Kazakh political scientist

Dimaş Äljanov (Димаш Әлжанов; born c. 1986) is a Kazakh political scientist, human rights activist, and founder of the Almaty-based "Erkin Qazaqstan" project.

He is notable for often commenting on Kazakhstan's foreign and internal affairs, specifically Kazakh-Russian relations and the human rights crisis in Kazakhstan. He is employed by the Organization for Security and Co-operation in Europe.

== Early life and education ==
Äljanov was born in circa 1986 in Almaty.

Äljanov was educated in the United Kingdom.

== Career ==
Äljanov is a member of the unregistered opposition Oyan, Qazaqstan political party. He believed that the 2019 Kazakh presidential election was not held free and fair, and has protested against it. He also voiced opinions for a parliamentary system in Kazakhstan.

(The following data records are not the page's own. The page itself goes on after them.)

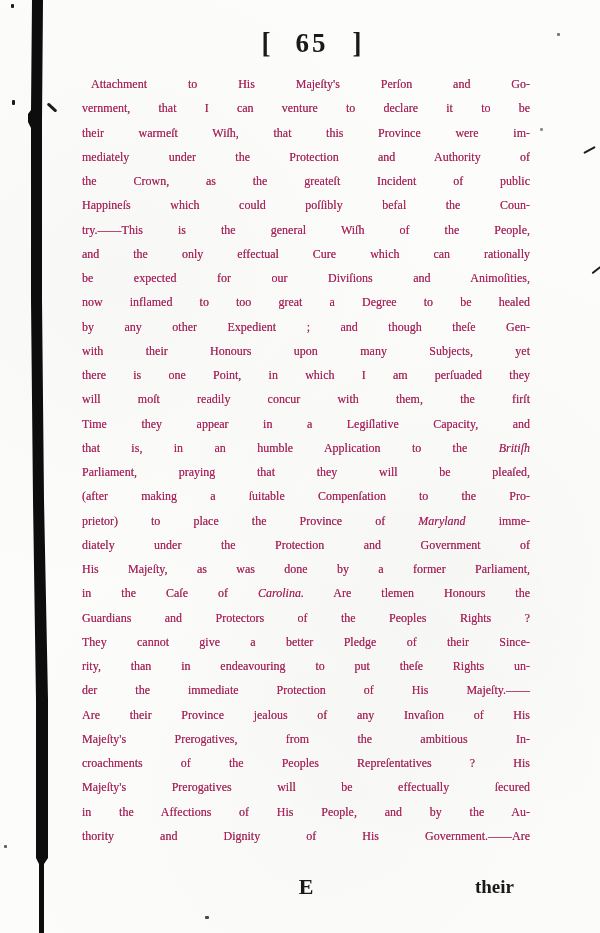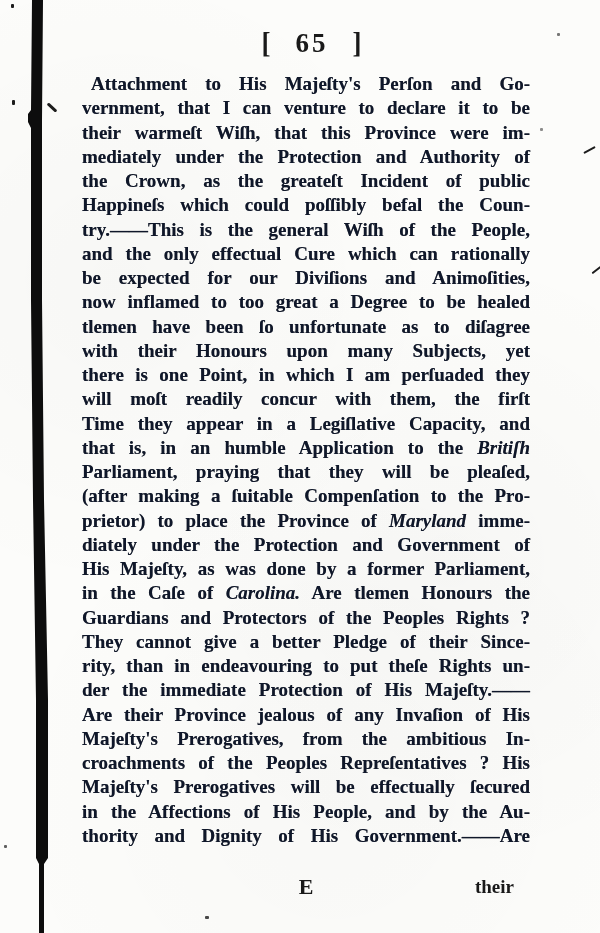--- a/index.html
+++ b/index.html
@@ -29,9 +29,9 @@
     position:absolute;left:82px;top:72px;width:448px;
   }
   .line{
-    font-size:19px;font-weight:bold;line-height:24.25px;height:24.25px;
+    font-size:12px;font-weight:normal;line-height:24.25px;height:24.25px;
     text-align:justify;text-align-last:justify;
-    color:#0f172a;white-space:normal;
+    color:#be185d;white-space:normal;
     text-shadow:0 0 0.4px rgba(20,20,20,0.55);
   }
   .line.indent{padding-left:9px;}

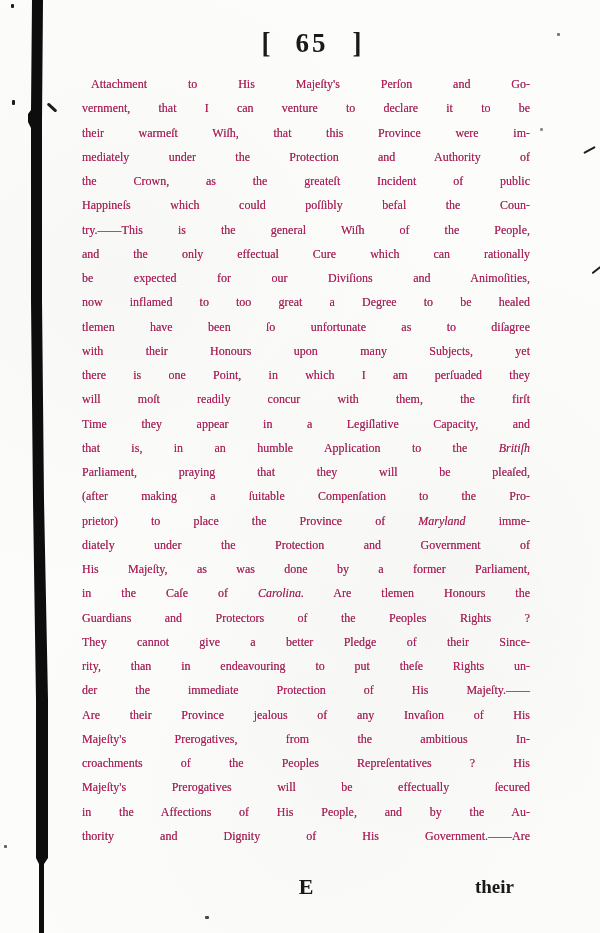--- a/index.html
+++ b/index.html
@@ -94,6 +94,7 @@
     <div class="line"><span>and the only effectual Cure which can rationally</span></div>
     <div class="line"><span>be expected for our Diviſions and Animoſities,</span></div>
     <div class="line"><span>now inflamed to too great a Degree to be healed</span></div>
+    <div class="line"><span>by any other Expedient ; and though theſe Gen-</span></div>
     <div class="line"><span>tlemen have been ſo unfortunate as to diſagree</span></div>
     <div class="line"><span>with their Honours upon many Subjects, yet</span></div>
     <div class="line"><span>there is one Point, in which I am perſuaded they</span></div>

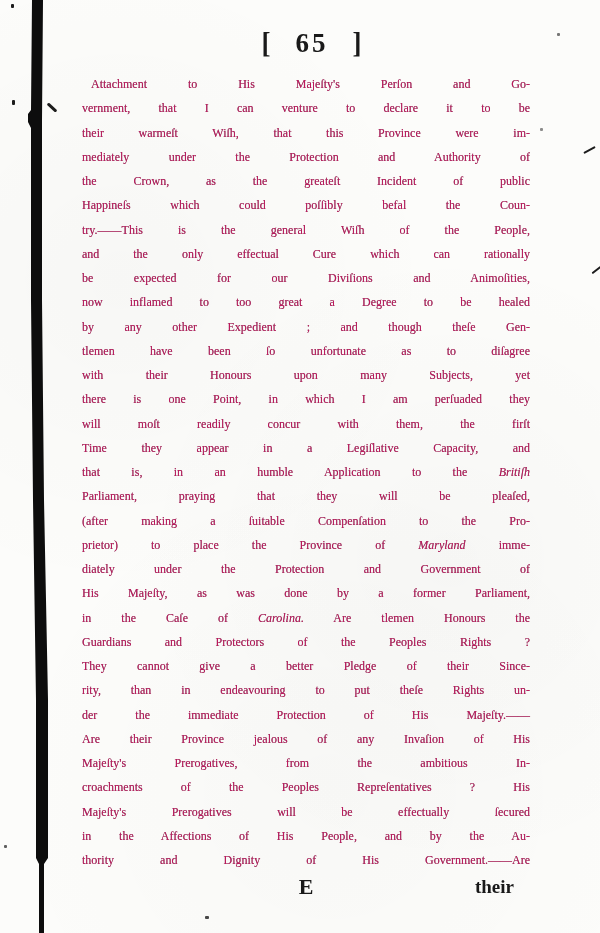--- a/index.html
+++ b/index.html
@@ -95,7 +95,6 @@
     <div class="line"><span>be expected for our Diviſions and Animoſities,</span></div>
     <div class="line"><span>now inflamed to too great a Degree to be healed</span></div>
     <div class="line"><span>by any other Expedient ; and though theſe Gen-</span></div>
-    <div class="line"><span>tlemen have been ſo unfortunate as to diſagree</span></div>
     <div class="line"><span>with their Honours upon many Subjects, yet</span></div>
     <div class="line"><span>there is one Point, in which I am perſuaded they</span></div>
     <div class="line"><span>will moſt readily concur with them, the firſt</span></div>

As of June 2019, Äljanov has been arrested twice for publicly protesting.

== 2024 Almaty attack ==
On 2 July 2024, at approximately 00:30, two unidentified men drove their car to block the entrance to Äljanov's residence in Almaty. According to Äljanov, they approached him, and, calling his name, tried to surround him. After the men start chasing him, Äljanov manages to run off to Dostyq Avenue, where he contacted his lawyer. Not long afterwards, he contacted the police and made the CCTV footage public.

When commenting on the incident, Äljanov speculated that it was a scare tactic targeting his social and political activities.

== Personal life ==
Äljanov lives in the Samal neighborhood of Almaty.